Santa Barbara's dormant water desalination plant.
Paul Wellman

Santa Barbara’s acting water czar Josh Haggmark warned the City Council it might cost as much as $40 million to restart the city’s desalination plant as opposed to the $32 million he estimated in September. Haggmark stressed it was still too soon to say, but he argued that because of the limited time for the council to set new water rates needed to recoup the costs of desalination, it would be safer to assume the higher amount. That figure does not include the additional $5 million a year it will cost to actually operate the plant. Barring heavy winter rains, the council is poised to sign a contract to restart the desal plant next April in the hope it would be operable the following summer. But weather forecasts, Haggmark said, gave little hope for heavenly intercession.

Haggmark didn’t have a lot of chirpy news to deliver during his monthly drought update to the council. Water customers managed to hit their 20 percent conservation mark this October, but that’s still lower than the 24, 25, and 26 percent conservation savings achieved in the prior three months. October, he explained, proved exceptionally hot. The good news was that Lake Cachuma is not being drawn down even faster than it is, meaning that the emergency pumps required to lift the water up and into the shipment portals have not been needed yet. The bad news is dam operators have to continue releasing 10 acre-feet of water a day for the preservation of the federally endangered steelhead. “That’s enough water in one day to provide for 30 families in a year,” Haggmark noted.

In addition, six of the city’s nine wells are currently nonoperational.
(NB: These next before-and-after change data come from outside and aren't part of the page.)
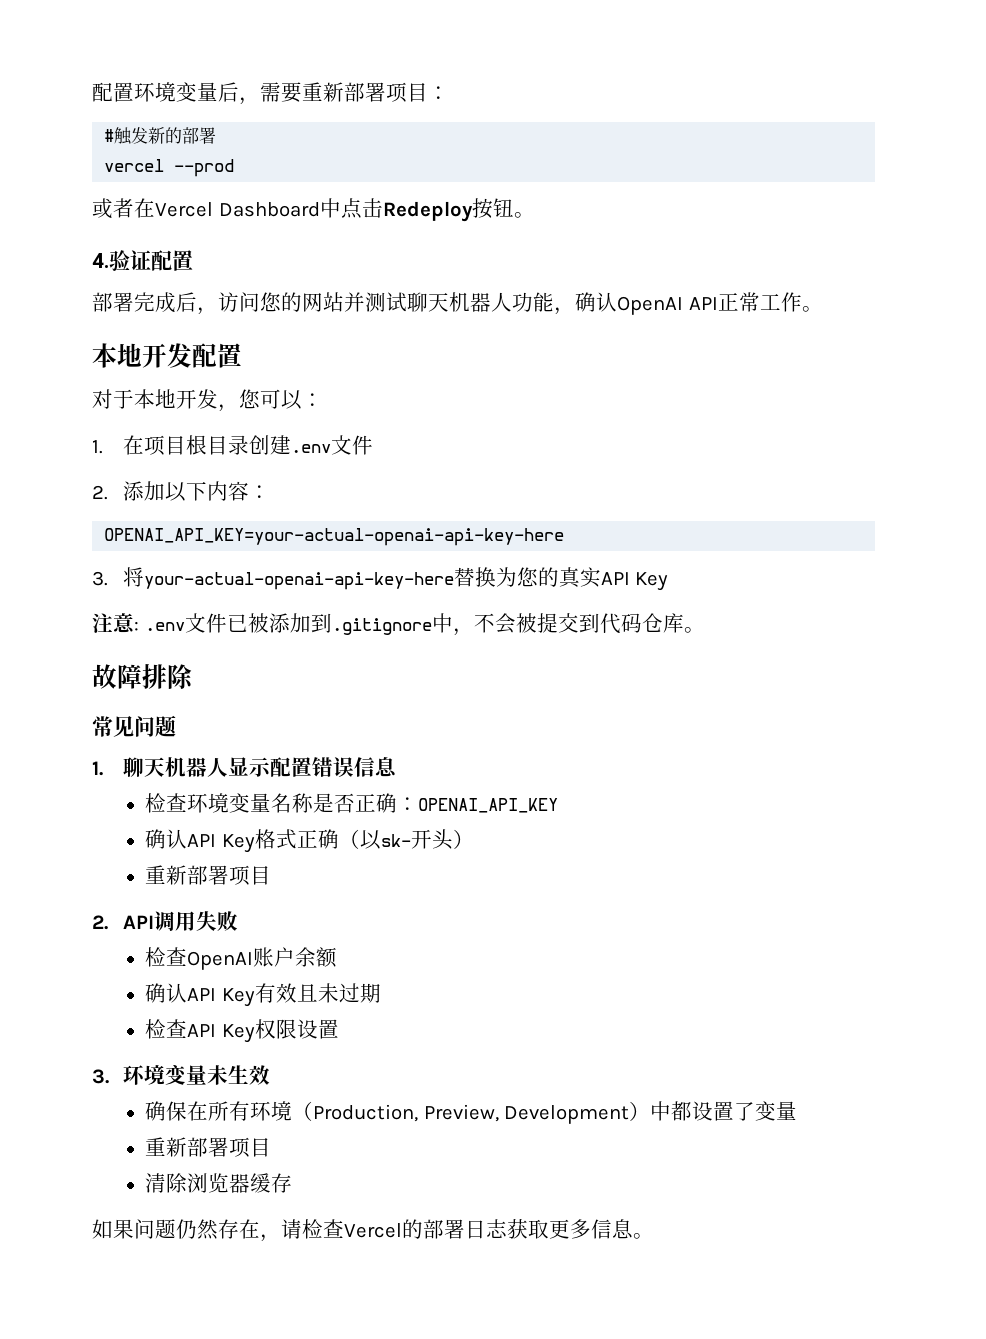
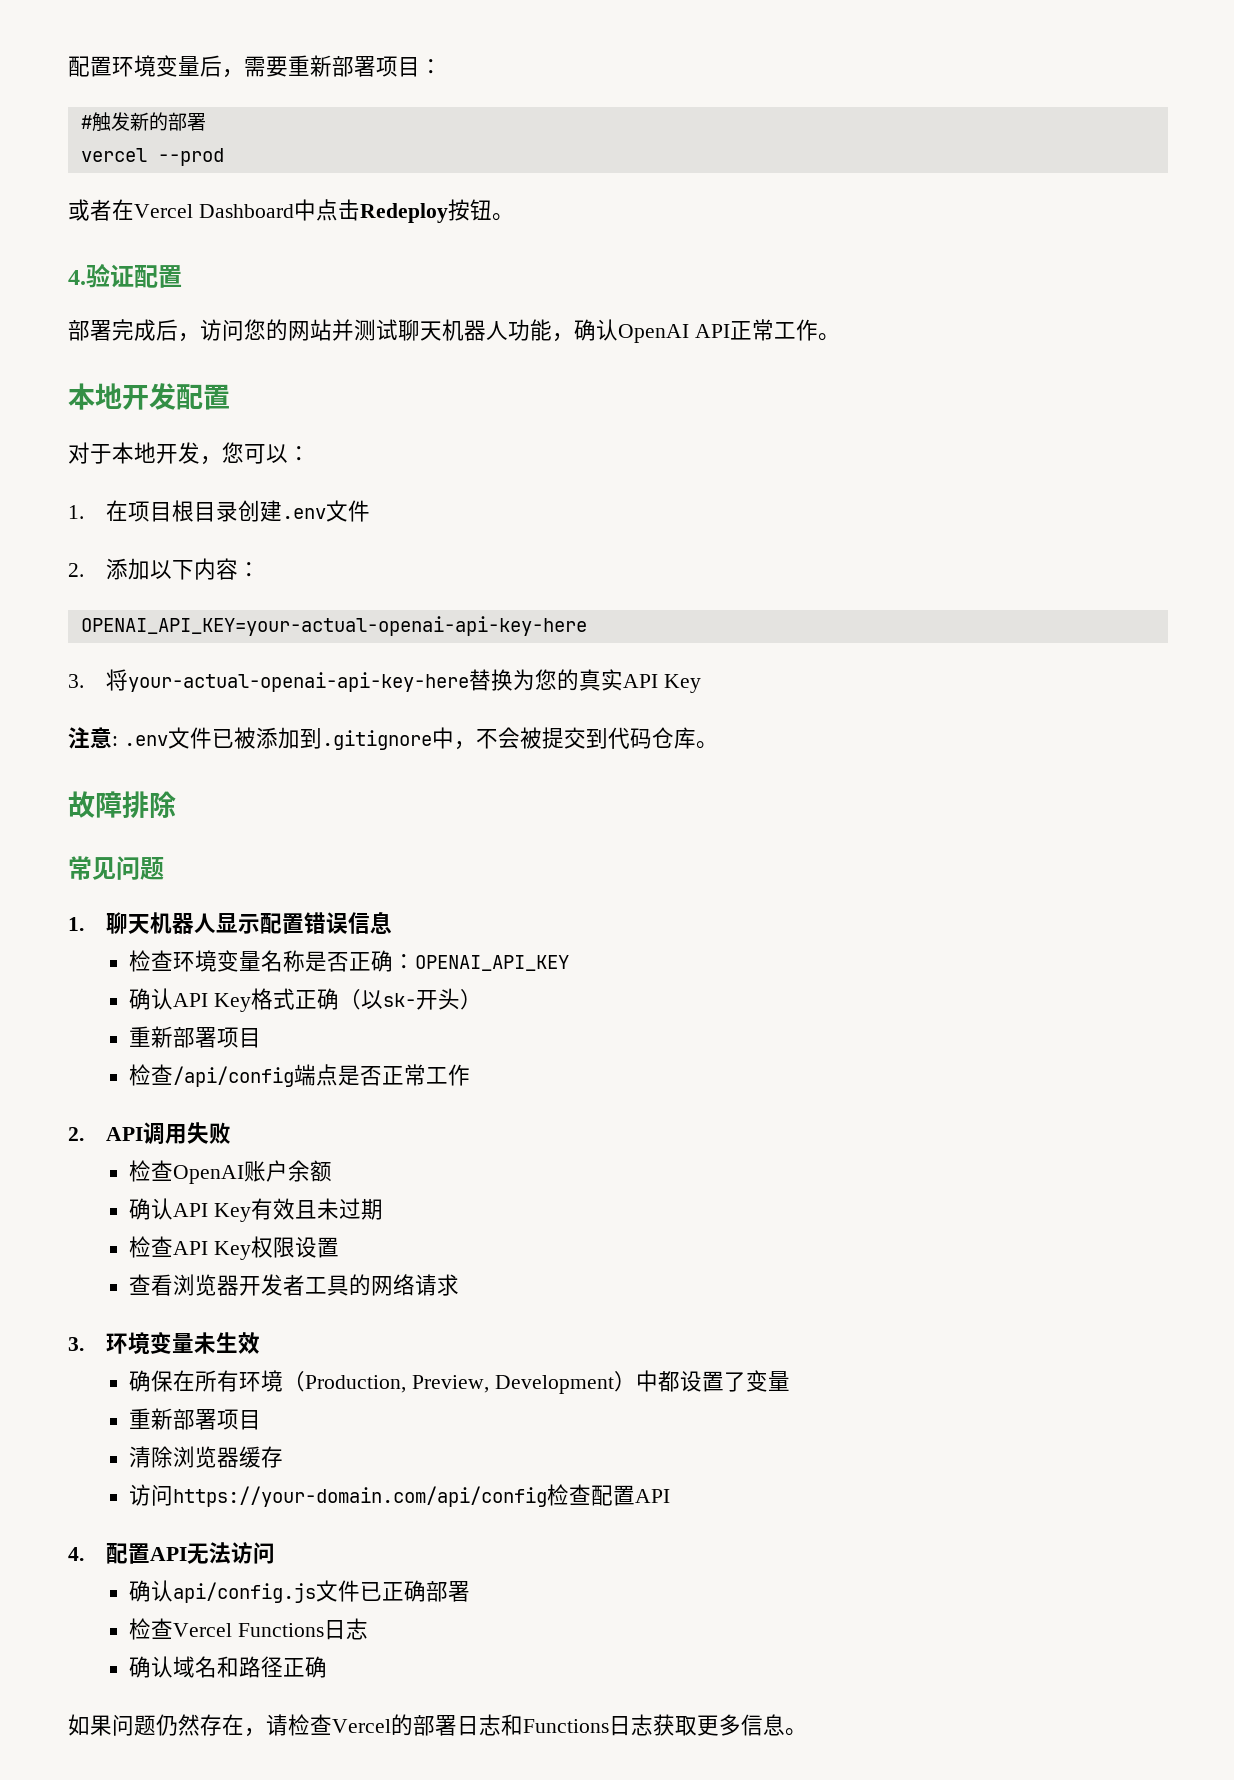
+ 检查/api/config端点是否正常工作
+ 查看浏览器开发者工具的网络请求
+ 访问https://your-domain.com/api/config检查配置API
+ 4.配置API无法访问
+ 确认api/config.js文件已正确部署
+ 检查Vercel Functions日志
+ 确认域名和路径正确
- 如果问题仍然存在，请检查Vercel的部署日志获取更多信息。
+ 如果问题仍然存在，请检查Vercel的部署日志和Functions日志获取更多信息。

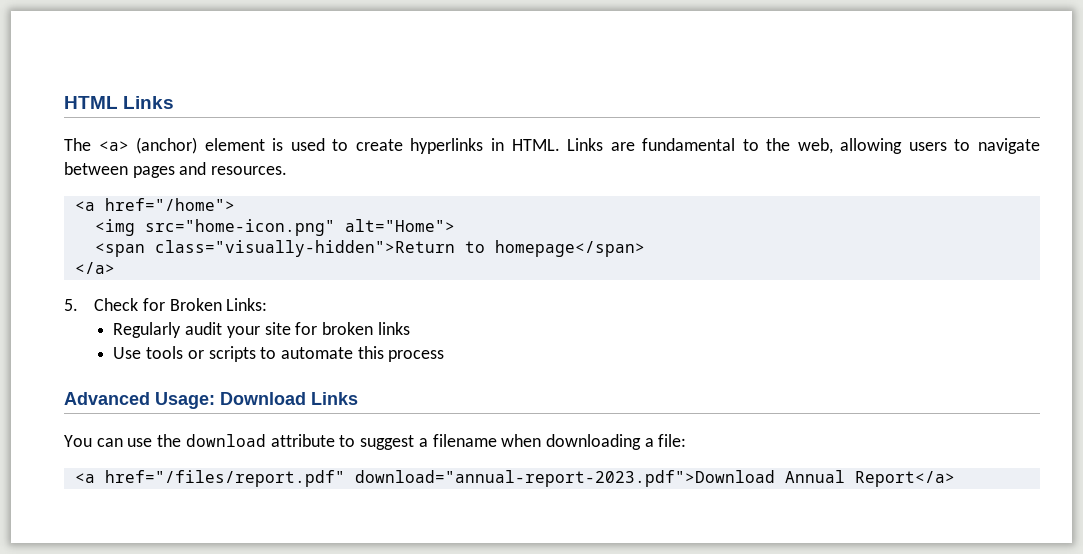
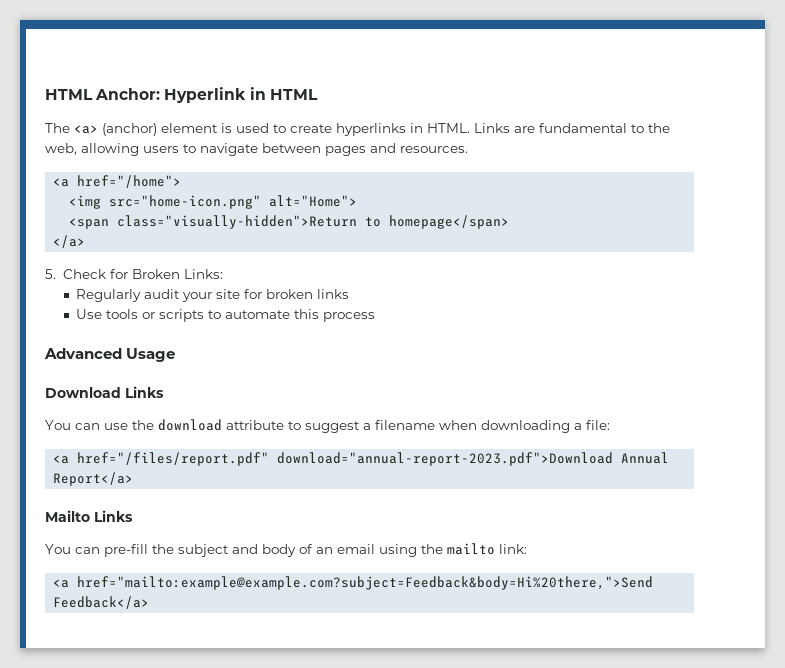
- HTML Links
+ HTML Anchor: Hyperlink in HTML
- Advanced Usage: Download Links
+ Advanced Usage
+ Download Links
+ Mailto Links
+ You can pre-fill the subject and body of an email using the mailto link:
+ <a href="mailto:example@example.com?subject=Feedback&body=Hi%20there,">Send Feedback</a>

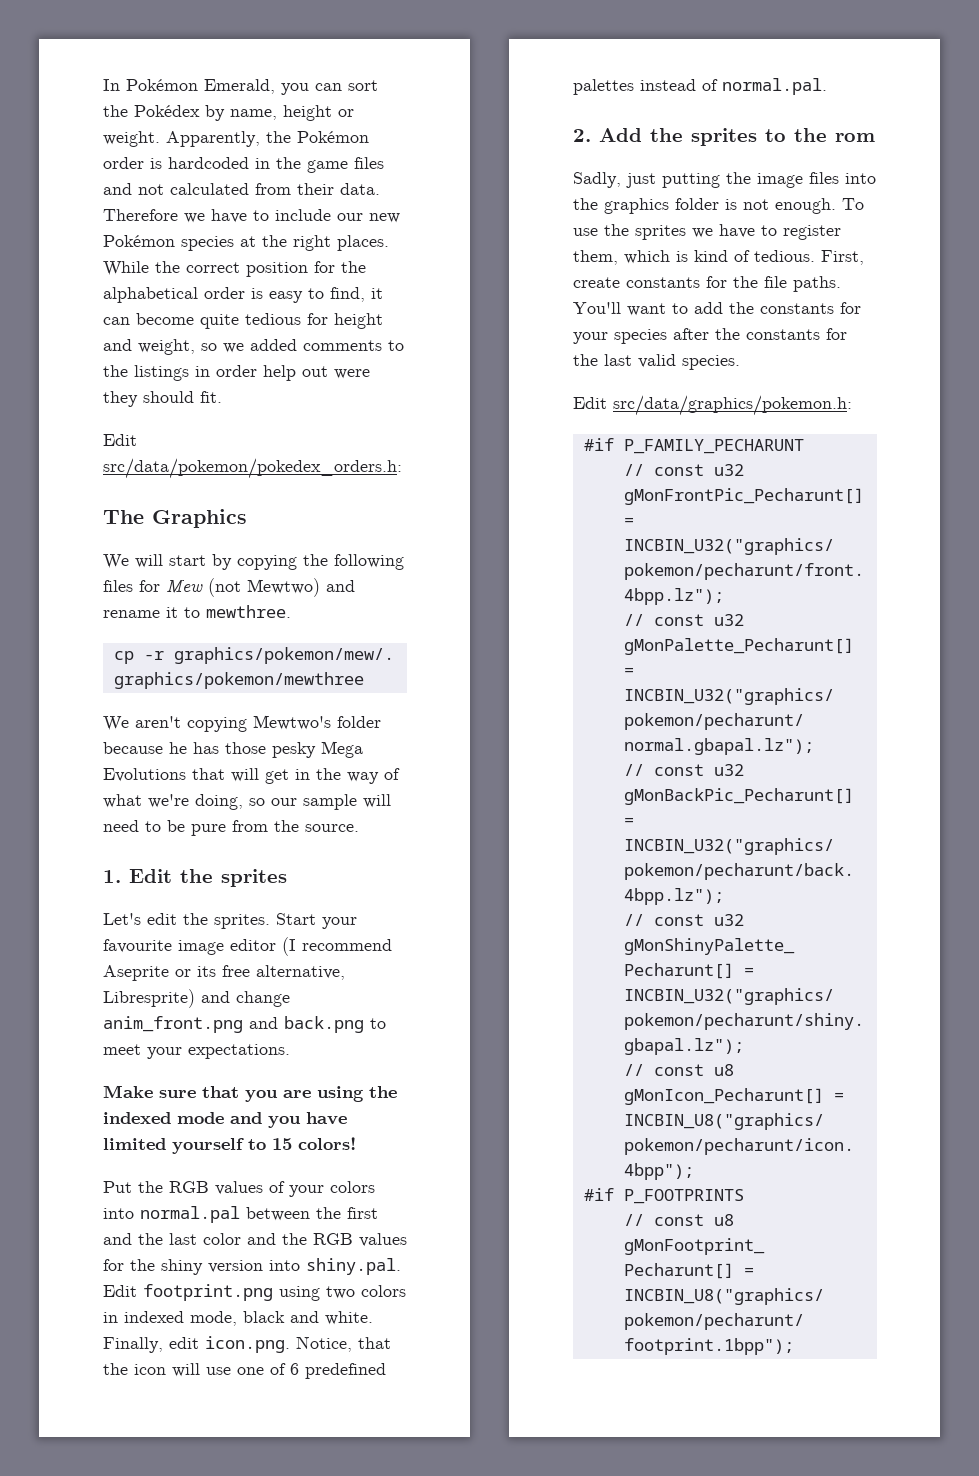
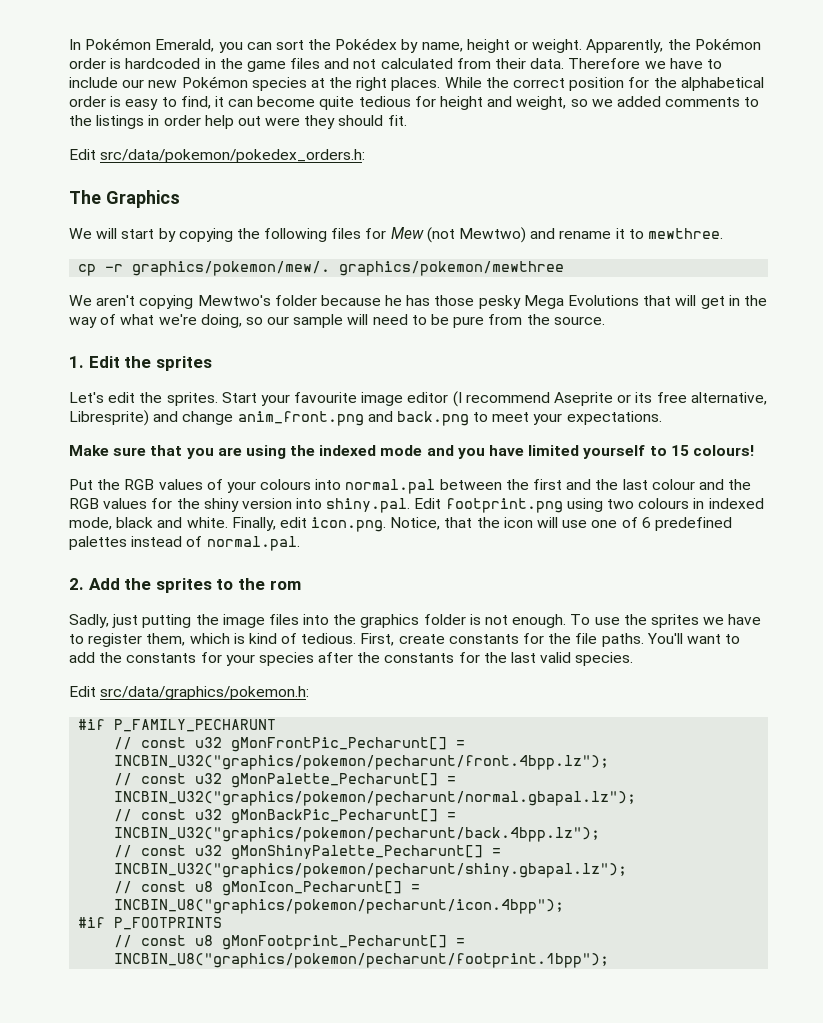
- Make sure that you are using the indexed mode and you have limited yourself to 15 colors!
+ Make sure that you are using the indexed mode and you have limited yourself to 15 colours!
- Put the RGB values of your colors into normal.pal between the first and the last color and the RGB values for the shiny version into shiny.pal. Edit footprint.png using two colors in indexed mode, black and white.
+ Put the RGB values of your colours into normal.pal between the first and the last colour and the RGB values for the shiny version into shiny.pal. Edit footprint.png using two colours in indexed mode, black and white.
For some, a relatively quick fix will do the trick, but others, like the Alameda Park well, is done for. To replace it will cost another $2 million. That’s on top of the $3.5 million City Hall has set aside to buy surplus state water next year, if there is any. Public interest in replacing lawns with drought-tolerant landscaping has accelerated five-fold between August and November compared to the previous year, and there’s been an 8 percent drop in the amount of toilet water flushed in October from the previous year, suggesting the rest of the conservation savings came from landscaping. In the meantime, city parks workers have been hand watering 1,300 trees, up from 660 previously.